(bkz: #9342637) entry'sinden dolayı sağlam kompleks yapıp, isminin altına "ayarcı olamaya çalışan yazar" yazan, anketçi yazarlara oldukça gülen ve bu şekilde (bkz: #9342637)entry'sindeki son cümleyi ispatlamış yazardır. *
anket, cevap entry'si için örnek ; (bkz: #9342001) *
eleştiri kaldıramayan yazar... yazık, halbuki yazdıklarının gayet mantıklı olduğunu düşünmekteydim, buradan da ilk entrymindeki "hissimin" doğru olduğu sonucu çıkıyor malesef...
biri ile aynı fikirde olmamakla, haksızlığa uğradığını düşünmekle, eleştiri kaldıramanın arasındaki o büyük farkı bilen yazardır. eleştri kaldırmak demek, her eleştriye "evet haklısın" yada sessiz kalma tepkisini göstermek değildir. *
ayrıca hislere göre yorum yapmak için yanlış platformdadır bazı yazarlar.. ;çünkü burası doğa üstü güçler sayfası değil.. sonra fal, tarot da bakıyor musun diye sorarlar insana.. * ****
"yazmayayım diyorum ama her iki başlık altında aynı entyleri görünce ister istemez yazma hakkımı kullanıyorum" dedirtebilen yazar. ayrıca hisleri fal, tarot gibi doğa üstü şeylerle bağdaştıran yazar, yazık demeki kendisinin her entrysi "bilimsel gerçeklere" dayanıyor. açıkçası buna inanmakta güçlük çekiyorum...
not: eleştiri kaldıramamak, sessizlik hakkı kullanmak ya da evet haklısın demek değildir elbetteki ama ard-arda (seri değil ama belliki hiç artı da kullanmıyor) eksilemek de değildir.
okumadan, yorum yapan ve yorum yaparken okumadığını da saklamayan, zeka küpü?? yazarların eleştirisine maruz kalmış yazardır kendisi.

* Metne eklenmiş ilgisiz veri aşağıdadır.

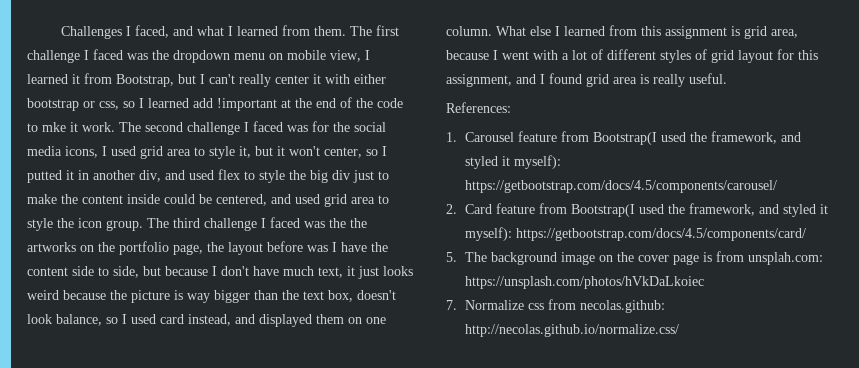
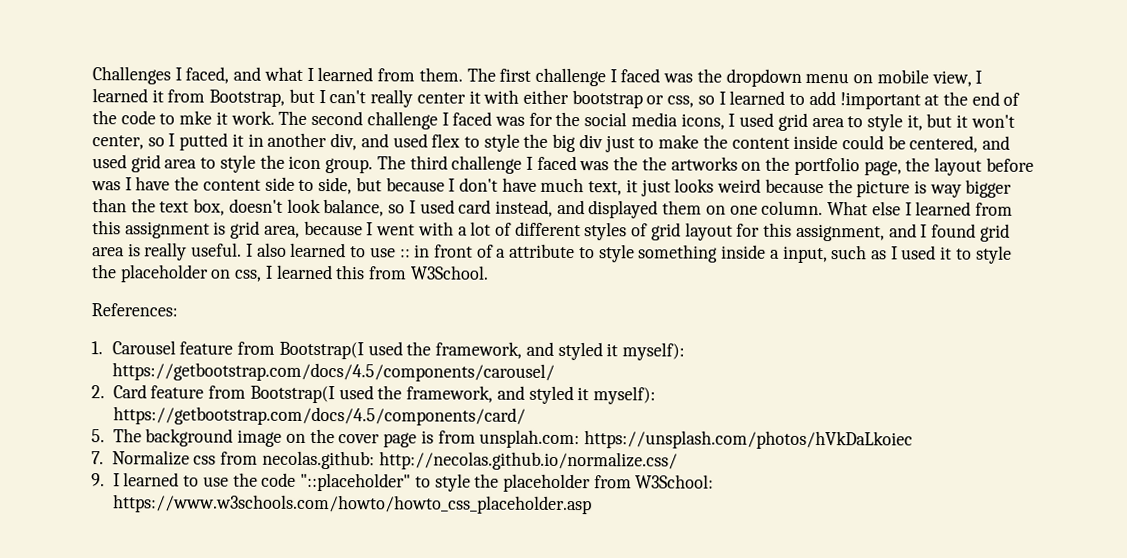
(189, 103) none -> [789,93,806,105] to
(727, 78) none -> [245,242,1012,264] [91,264,489,283] I also learned to use :: in front of a attribute to style something inside a input, such as I used it to style the placeholder on css, I learned this from W3School.
(680, 330) none -> [91,472,715,493] [112,494,592,515] // 9. I learned to use the code "::placeholder" to style the placeholder from W3School: https://www.w3schools.com/howto/howto_css_placeholder.asp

daha entry'mi "okumadan", nasıl oluyor da girdiğim entry'nin başlıkla alakasız,anlamsız olduğunu idda edebilir bir insan diye düşünüyorum, bari o üstün zekanı çalıştıp, "hepsini okudum" de ki, bu şekilde girilen entry'lerin başlıkla alakası olmadığını düşünmen için sebebin olsun. *
nick altıma yazmış olduğu entryi okuduktan sonra kendisinden haberdar olduğum, akabinde kimmiş, neymiş diyerekten kendisine dair bir keşife çıktığım ve nick altına yazacağım bu yazıdan sonra keşife kaldığım yerden devam edeceğim yazardır. okuduğum birkaç entrysinden sonra vicdan ve empati konusunda ihtisas yapmış biri olduğu konusunda bir şüphem yok, doğaya, insana ve yaşama dair yapmış olduğu değerlendirme ve tespitler hümanist bir paradigmadan beslenmekte, arzu ve beklentilerinden yola çıkarak evrensel olgular üretmek yerine, evrensel olgulardan yola çıkarak arzu ve beklentiler yaratma çabasını aktarırken kullanmış olduğu dil pamuk kadar yumuşak, bir katana kılıcı kadar keskin. ne diyelim, son söz, hep buralarda olması ve yaşam hacimlerini hep bu tarzda bir uslupla savunmasını temenni ettiğim paletinde birçok renk barındıran yazardır.